In order to apply for any of the following theses or internships, the candidate must have no more than 3 exams left.
Overview:
GUBAS (General Use Binary Asteroid Simulator) is an open-source simulation tool designed to model the full two-body dynamics of binary asteroid systems. By numerically integrating the coupled translational and rotational motion of both bodies, GUBAS enables realistic simulations of complex dynamical environments such as the Didymos–Dimorphos system, target of ESA’s Hera mission.
This capability is particularly relevant for the radio science experiment, which relies on precise modeling of the binary system’s gravity field and rotational state to extract physical parameters such as the mass, density distribution, and mutual orbit evolution of the two bodies.
Objective:
The goal of this thesis is to use GUBAS to simulate the coupled motion of Didymos and Dimorphos under different dynamical assumptions, and to assess the implications for the Hera Radio Science Experiment. The candidate will reproduce the system’s full-two-body dynamics, compare them with simplified point-mass models, and investigate how non-spherical gravity and mutual coupling affect the tracking observables used in radio science analyses.
Tasks:
Familiarize with the GUBAS framework and its implementation of full two-body dynamics.

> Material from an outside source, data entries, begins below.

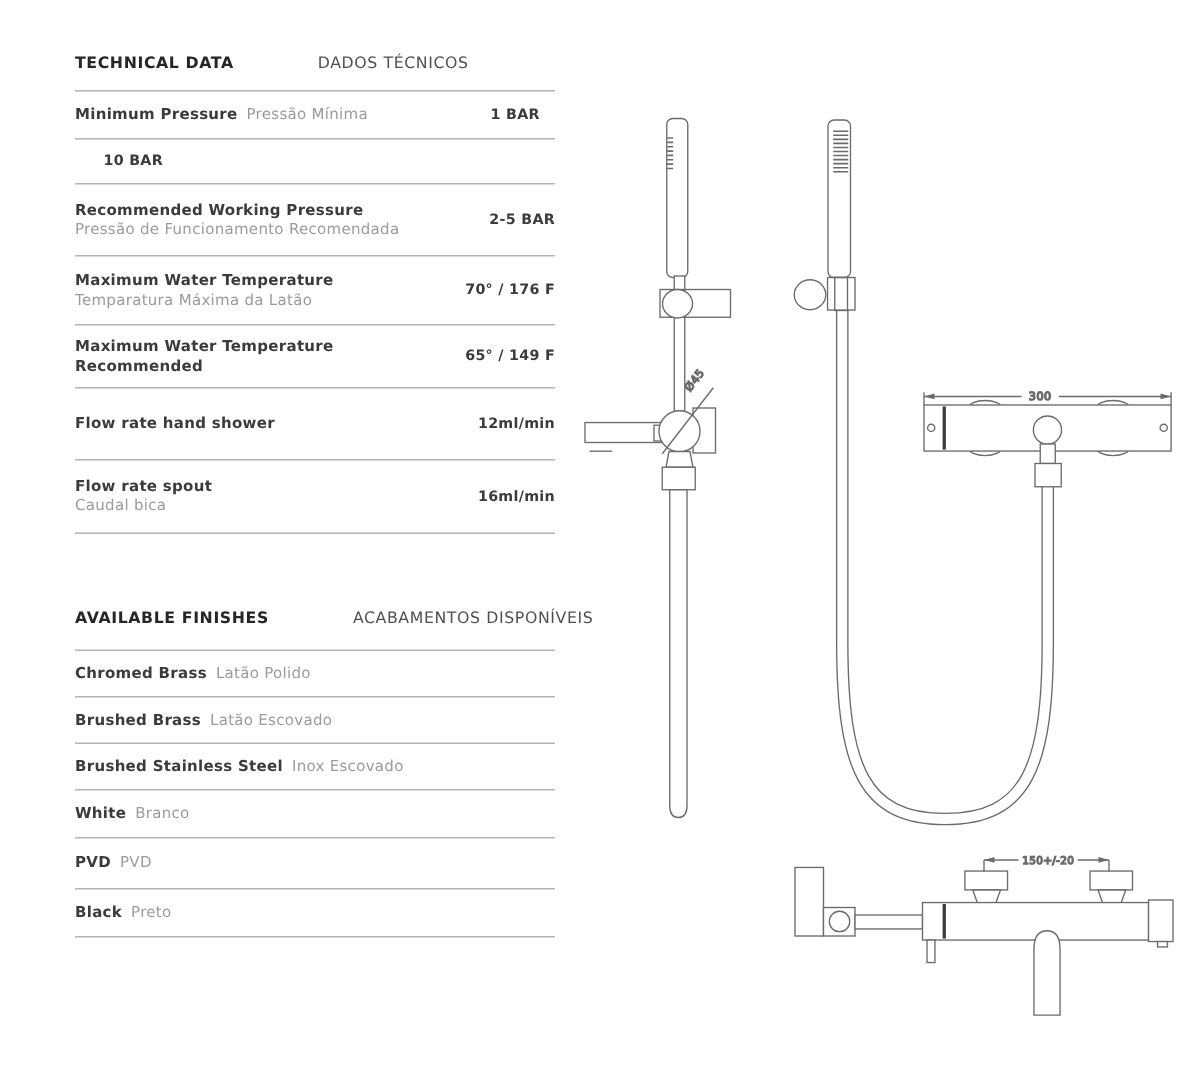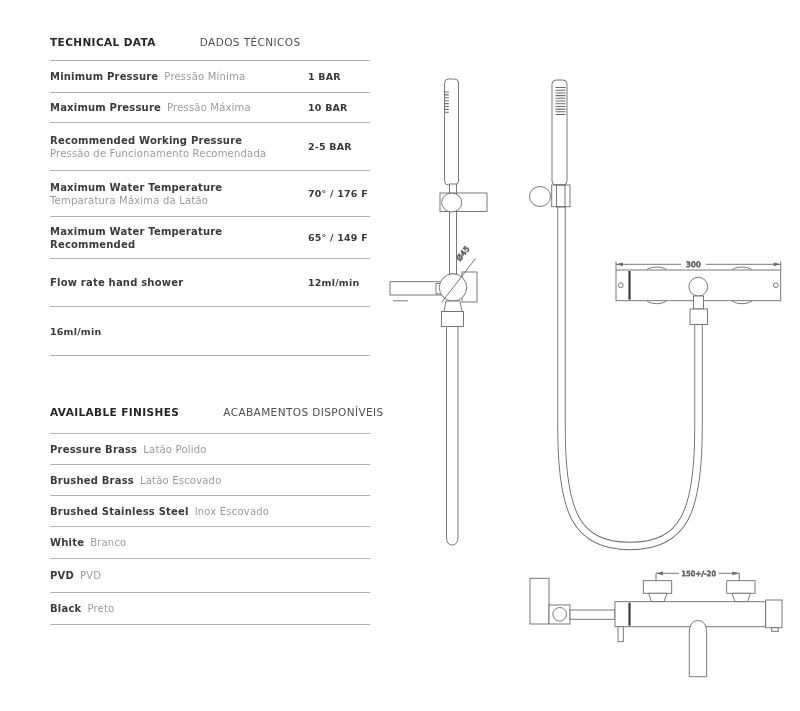"DADOS TÉCNICOS" .heading .h-pt { margin-left: 0 -> 12px }
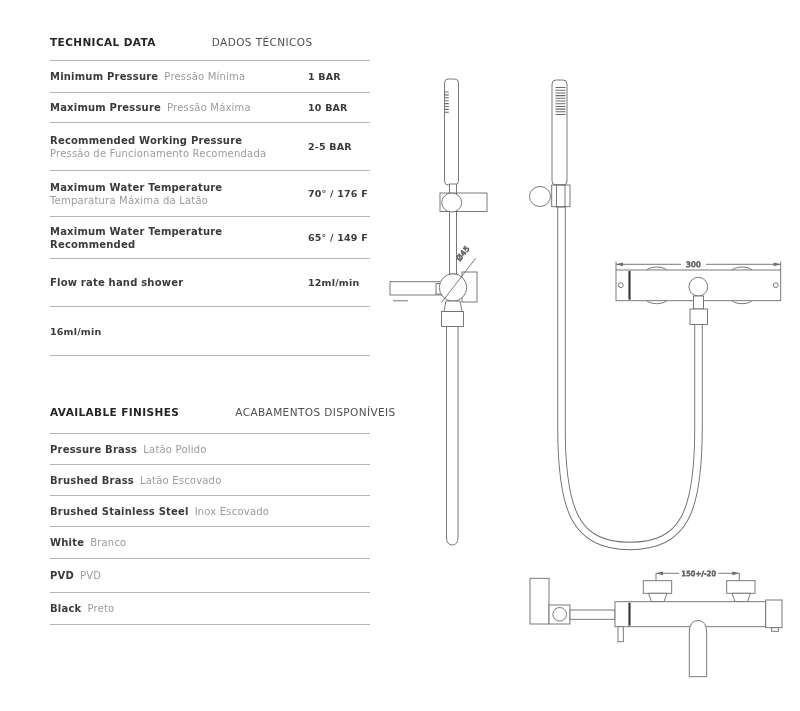"1 BAR" .val { margin-left: none -> 19px }
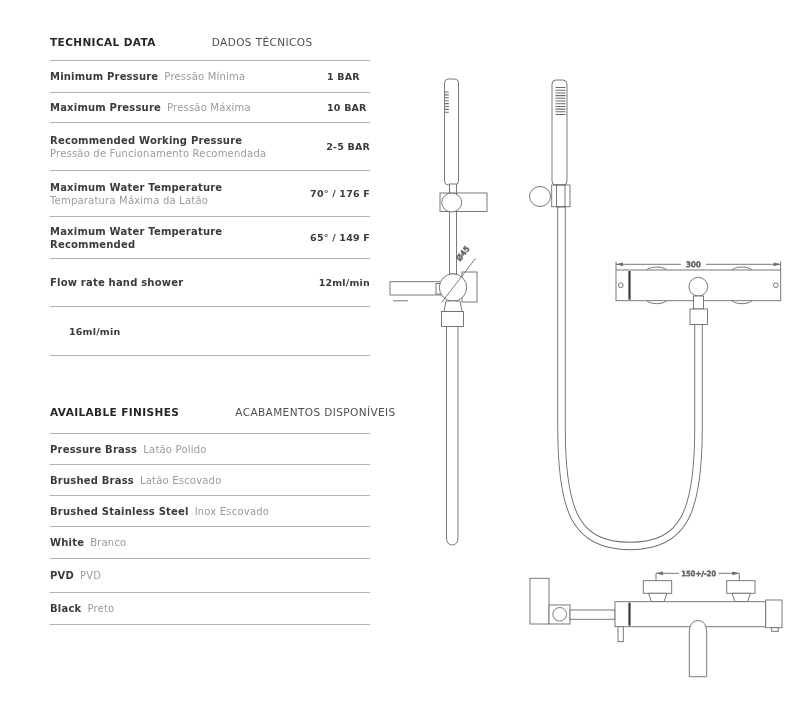"Maximum Pressure Pressão Máxima" div.lbl { html: <div> <span>Maximum Pressure</span><span>Pressão Máxima</span> </div> -> none }
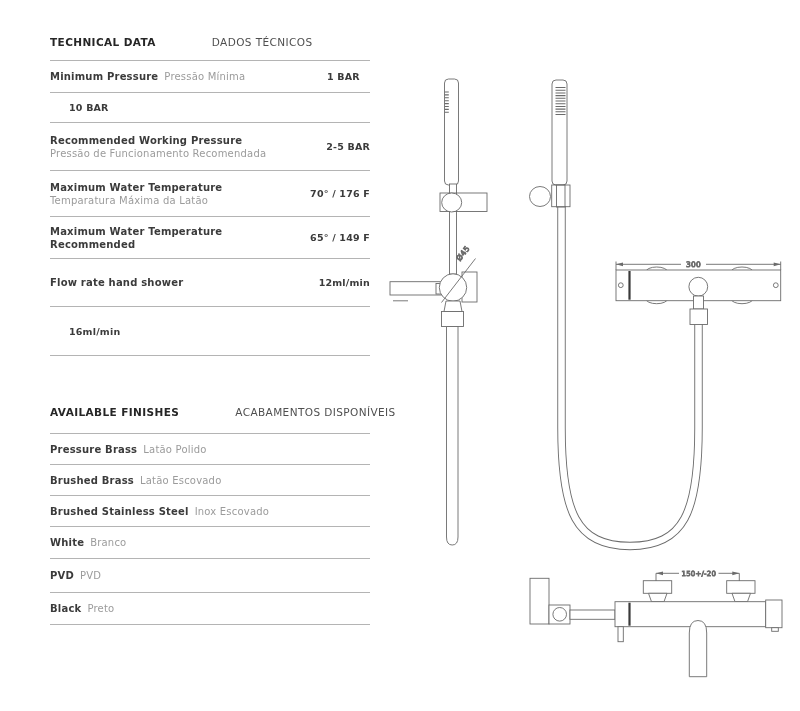"Flow rate spout" div.lbl { html: none -> <div> <span>Flow rate spout</span> <span>Caudal bica</span> </div> }
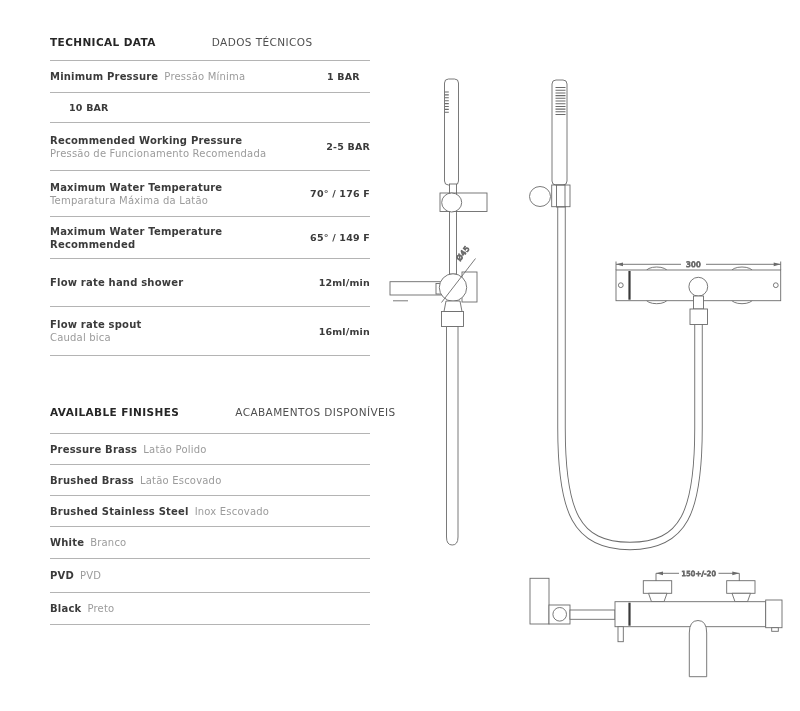"Pressure Brass" span.en { text: Pressure -> Chromed }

Set up a numerical model of the Didymos–Dimorphos system using published shape, mass, and orbit parameters.
Perform simulations to study the mutual orbital and rotational evolution under realistic initial conditions.
Compare full-two-body results with classical Keplerian or restricted two-body approximations.
Analyze how dynamical effects influence the observables of the Hera Radio Science Experiment (e.g., range and Doppler signatures).
Prepare documentation and visualizations to support integration with the broader Hera radio science modeling framework.
Requirements:
Basic knowledge of orbital and rotational dynamics.
Familiarity with Python or MATLAB for data analysis and visualization.
Interest in planetary science, small-body dynamics, and radio science.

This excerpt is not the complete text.